__Exercise requirements__: Hunt for the word "https" across the entries below, copying each line that holds it.

== Segment start ==

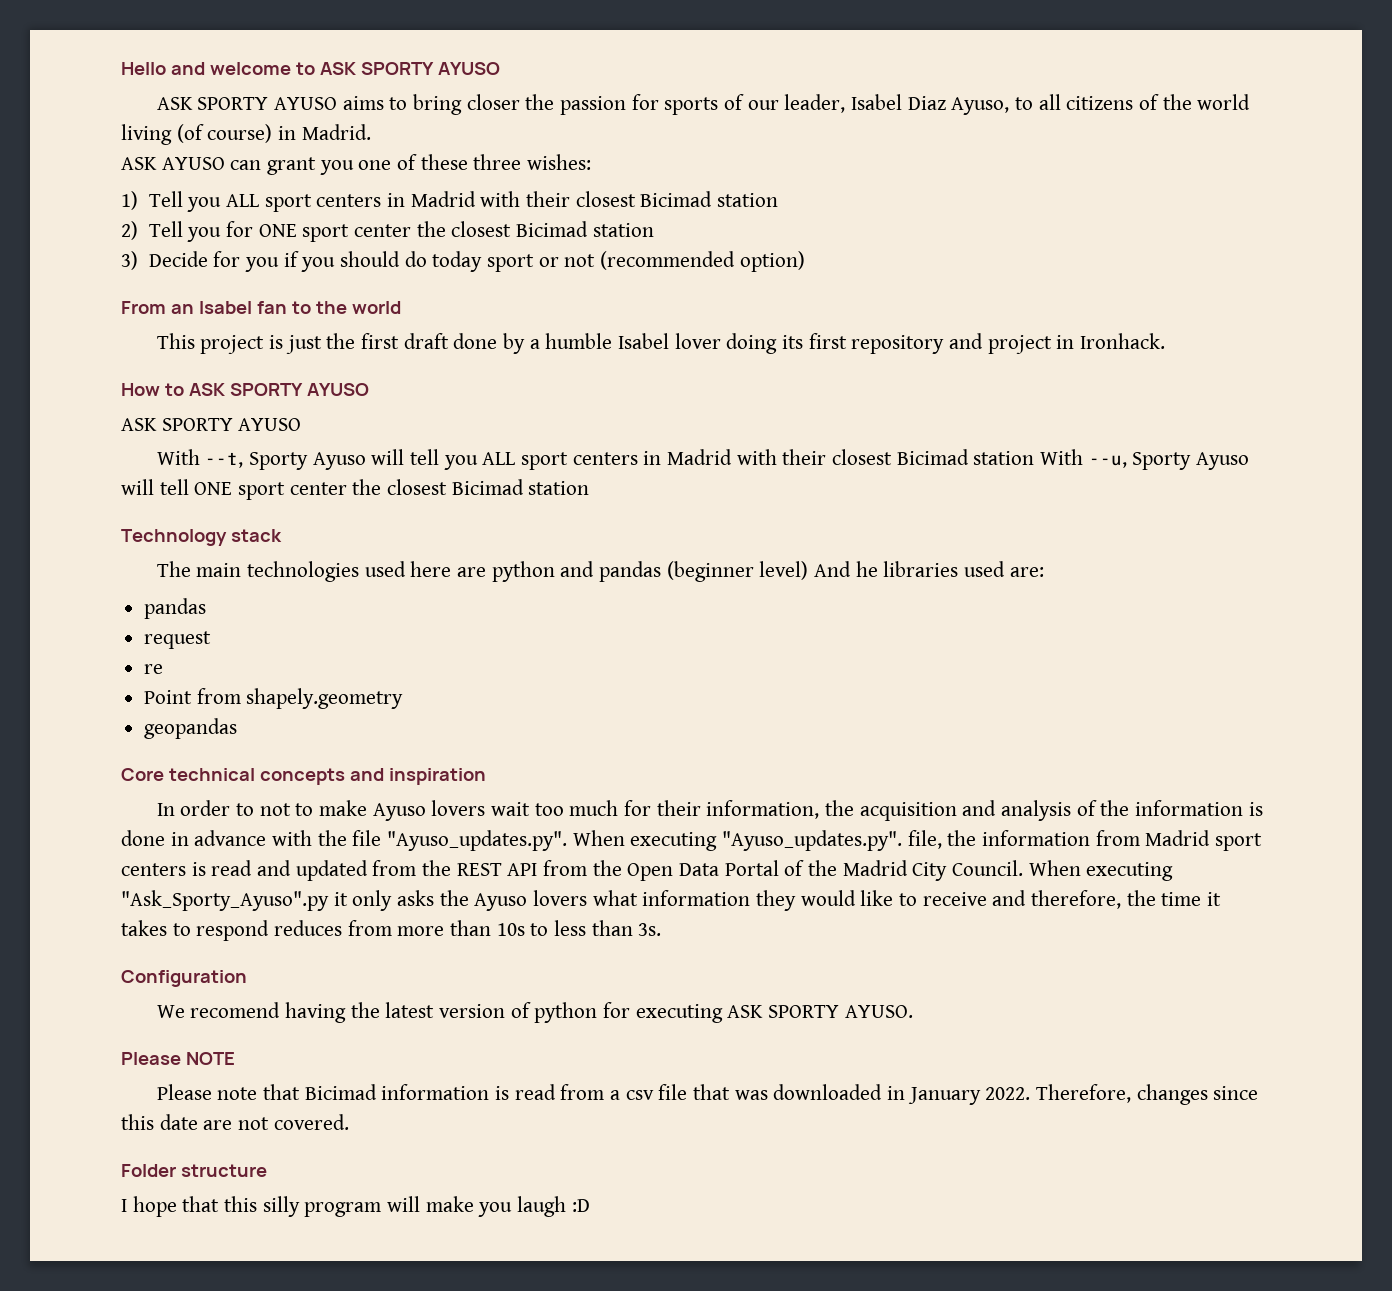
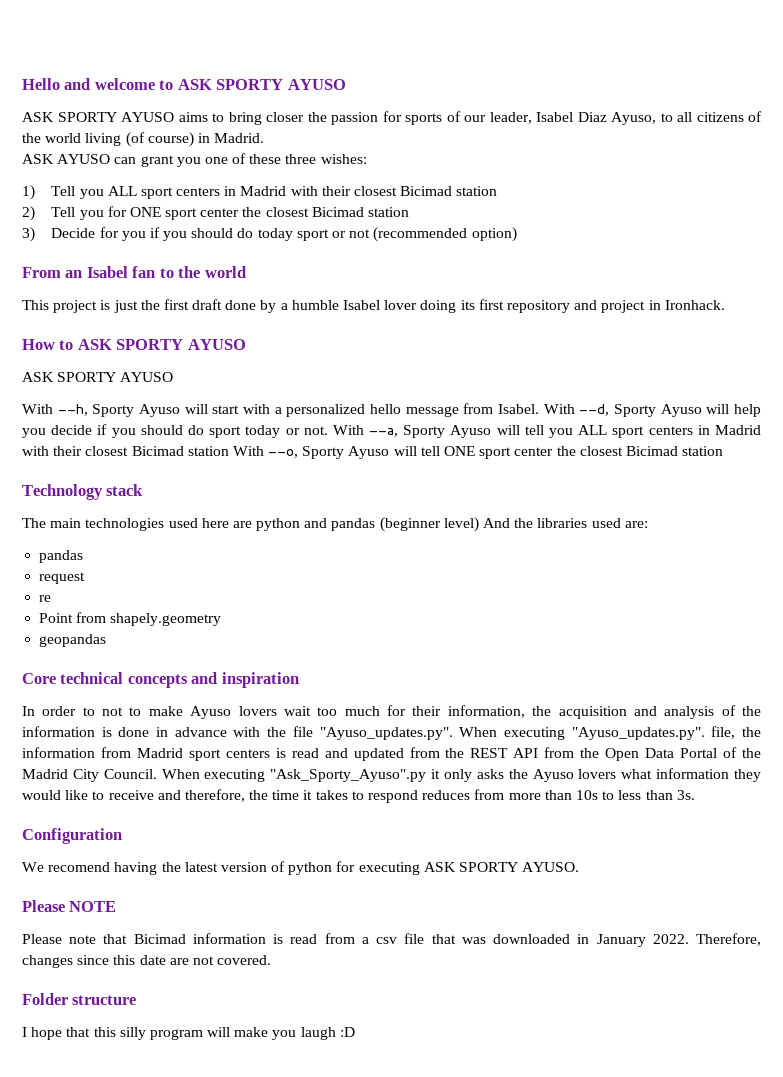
[205,452,244,468] --t, -> [57,403,761,417] [22,424,399,438] --h, Sporty Ayuso will start with a personalized hello message from Isabel. With --d, Sporty Ayuso will help you decide if you should do sport today or not. With --a,
[1088,455,1127,468] --u, -> [268,449,299,458] --o,
[855,561,878,577] he -> [514,518,534,528] the

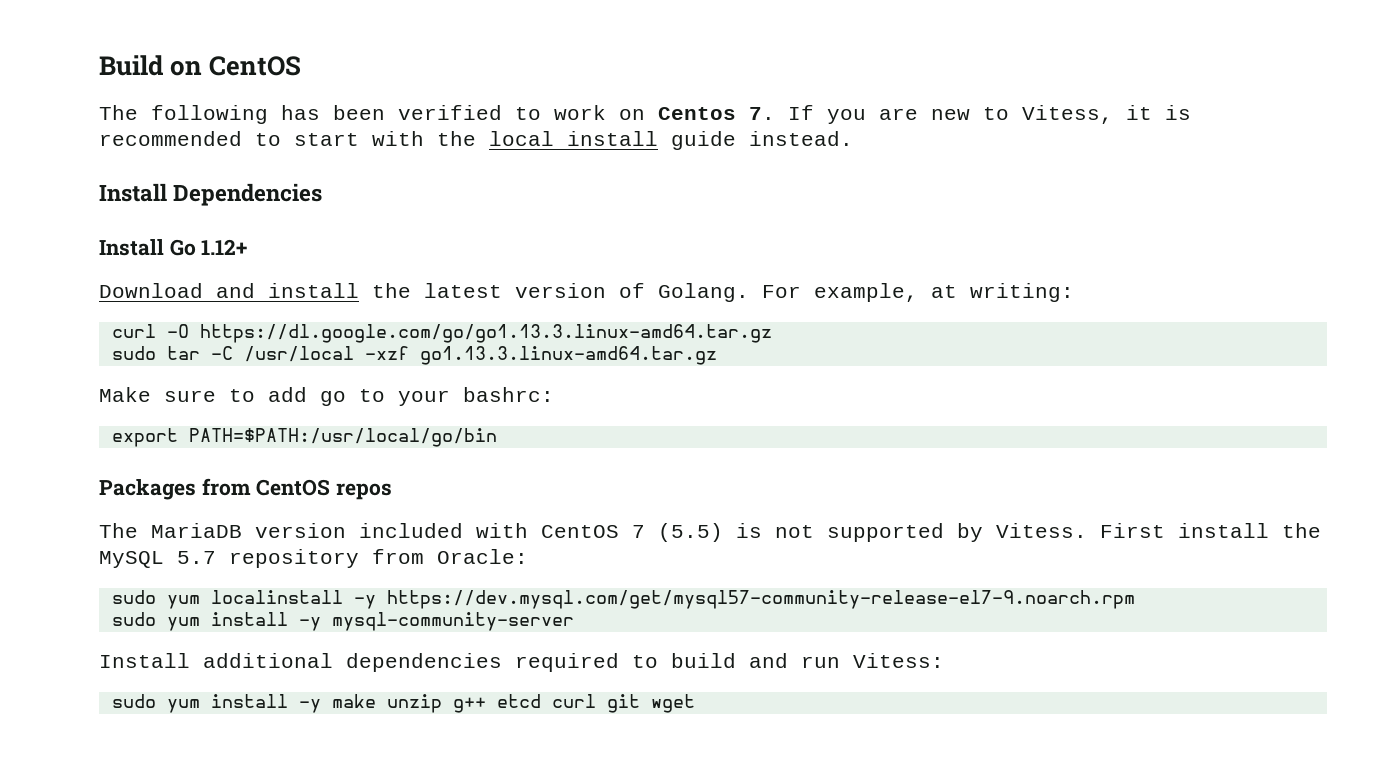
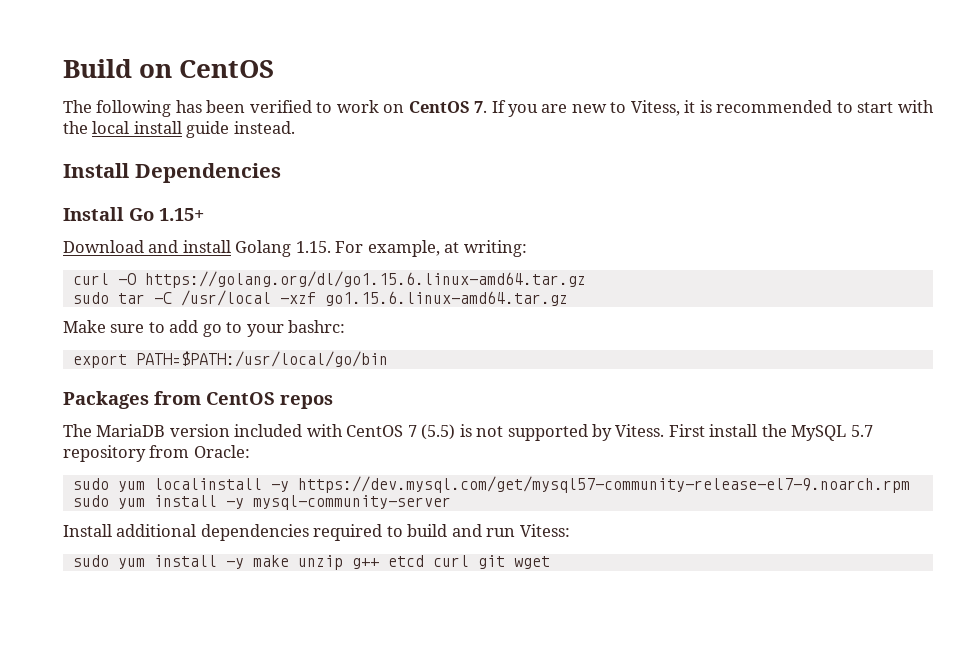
[658,107,736,120] Centos -> [408,101,470,113] CentOS
[201,239,248,255] 1.12+ -> [159,208,204,221] 1.15+
[372,283,749,302] the latest version of Golang. -> [235,240,331,257] Golang 1.15.
[199,324,772,343] https://dl.google.com/go/go1.13.3.linux-amd64.tar.gz -> [144,271,586,288] https://golang.org/dl/go1.15.6.linux-amd64.tar.gz
[419,346,717,365] go1.13.3.linux-amd64.tar.gz -> [324,291,568,306] go1.15.6.linux-amd64.tar.gz

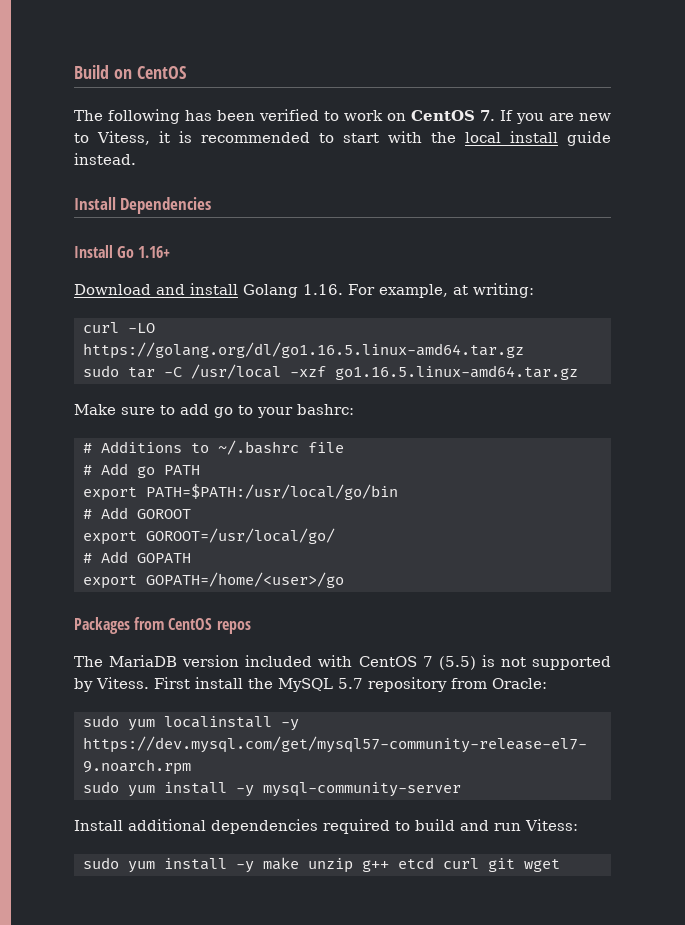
[159,208,204,221] 1.15+ -> [138,246,171,258] 1.16+
[295,241,331,253] 1.15. -> [303,284,343,295] 1.16.
[117,271,586,288] -O https://golang.org/dl/go1.15.6.linux-amd64.tar.gz -> [127,323,155,333] [82,342,524,359] -LO https://golang.org/dl/go1.16.5.linux-amd64.tar.gz
[324,291,568,306] go1.15.6.linux-amd64.tar.gz -> [334,365,578,380] go1.16.5.linux-amd64.tar.gz
[72,351,388,368] export PATH=$PATH:/usr/local/go/bin -> [82,440,344,455] [82,463,200,478] [82,484,398,501] [82,507,191,519] [82,528,335,545] [82,551,191,563] [82,572,344,589] # Additions to ~/.bashrc file // # Add go PATH // export PATH=$PATH:/usr/local/go/bin // # Add GOROOT // export GOROOT=/usr/local/go/ // # Add GOPATH // export GOPATH=/home/<user>/go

== Segment end ==

__Exercise response__:
[199,324,772,343] https://dl.google.com/go/go1.13.3.linux-amd64.tar.gz -> [144,271,586,288] https://golang.org/dl/go1.15.6.linux-amd64.tar.gz
[117,271,586,288] -O https://golang.org/dl/go1.15.6.linux-amd64.tar.gz -> [127,323,155,333] [82,342,524,359] -LO https://golang.org/dl/go1.16.5.linux-amd64.tar.gz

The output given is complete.